Voice Coil actuator Vs Solenoid Actuator

Table below and Figure 3 contains a comparison of the main characteristics and the typical behaviours of the generated force of both voice coil and solenoid actuators. Solenoid produces higher force density in a limited stroke range while the voice coil actuator can create a low but constant force in a wide stroke range. Moreover, the voice coil actuator provides more robust and controllable force.

Table 1 - Comparative study between voice coil and solenoid actuators
  Voice Coil Actuator Solenoid Actuator
Stroke  Up to 5 inches ¼ inches
Force Low High
Constant Force Yes No
Reversible Yes No
Position/ Force Control Yes No
Cost Moderate Low
 
Comparison of the typical force curves generated by the solenoid and the voice coil actuators
Figure 3 - Comparison of the typical force curves generated by the solenoid and the voice coil actuators

Problem description

In this article, a voice coil actuator will be studied [3]. A series of simulations will be performed using the optimal actuator parameters determined in [3].  In the first section, static analysis will be used to compute the Lorentz force of the coil versus both current and actuator positions. Transient magnetic study will be used later to compute the current at different DC voltage excitations. Simulation results will be compared to experimental data published in [3]. Electrodynamic simulation will be used at the end to compute mechanical output data such linear displacement, speed and acceleration of the actuator. Temperature evolution of the voice coil actuator will be studied using an electrothermal analysis with EMS.

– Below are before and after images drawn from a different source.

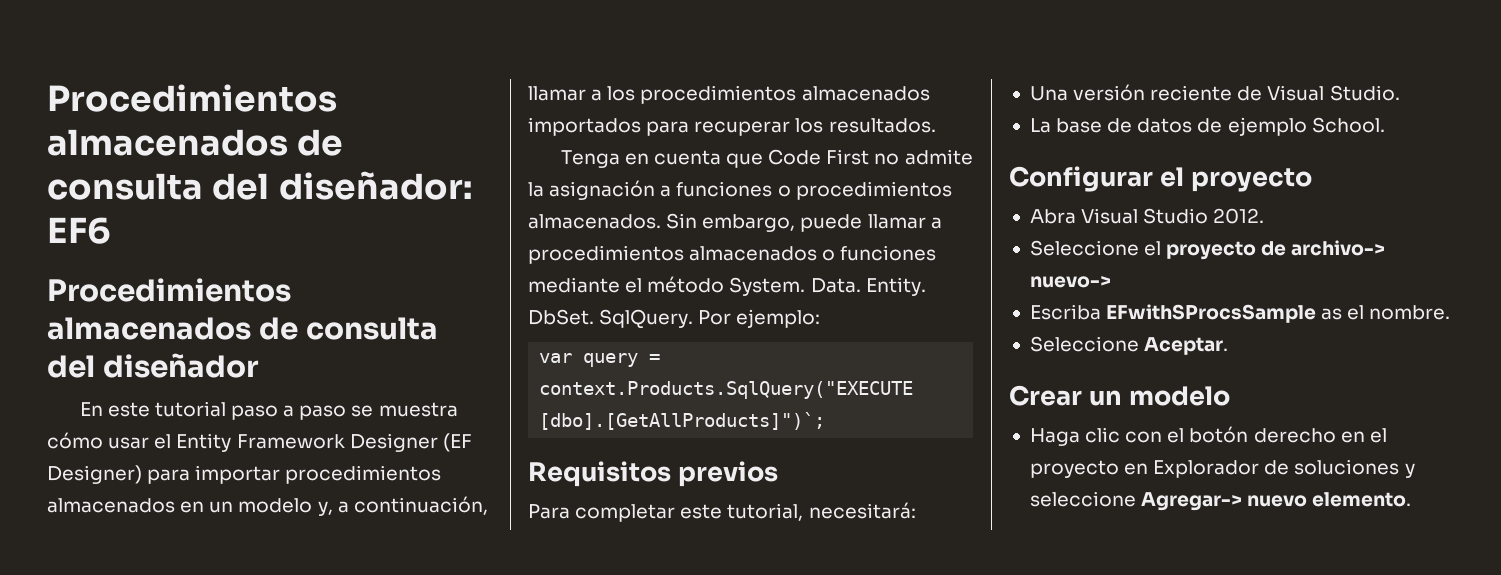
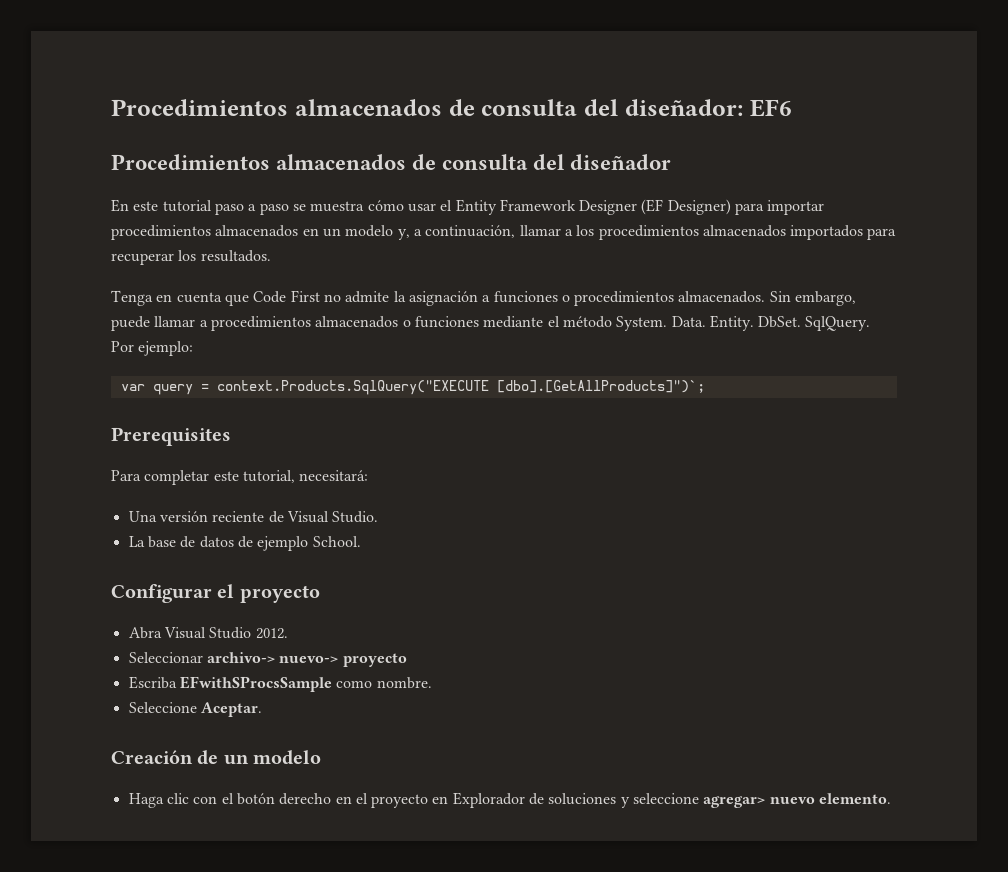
- Requisitos previos
+ Prerequisites
- Seleccione el proyecto de archivo-> nuevo->
+ Seleccionar archivo-> nuevo-> proyecto
- Escriba EFwithSProcsSample as el nombre.
+ Escriba EFwithSProcsSample como nombre.
- Crear un modelo
+ Creación de un modelo
- Haga clic con el botón derecho en el proyecto en Explorador de soluciones y seleccione Agregar-> nuevo elemento.
+ Haga clic con el botón derecho en el proyecto en Explorador de soluciones y seleccione agregar> nuevo elemento.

EMS, SOLIDWORKS and SOLIDWORKS Motion will be used to carry out the different simulations of the studied voice coil actuator. Figures 4a), 4b) and 4c) show full and cross section views of the studied voice coil device. A stranded coil, made of copper with 760 turns, is free to move axially along the airgap zone created between the ferromagnetic shell and the permanent magnet. The neodymium permanent magnet N42, which is stationary and axially magnetized, is a second source of energy. both the orientor and shell are made of soft iron characterized by its high permeability. The flux orientor is used to guide the field and improve the magnetic circuit path. A bobbin is inserted to support of the coil.  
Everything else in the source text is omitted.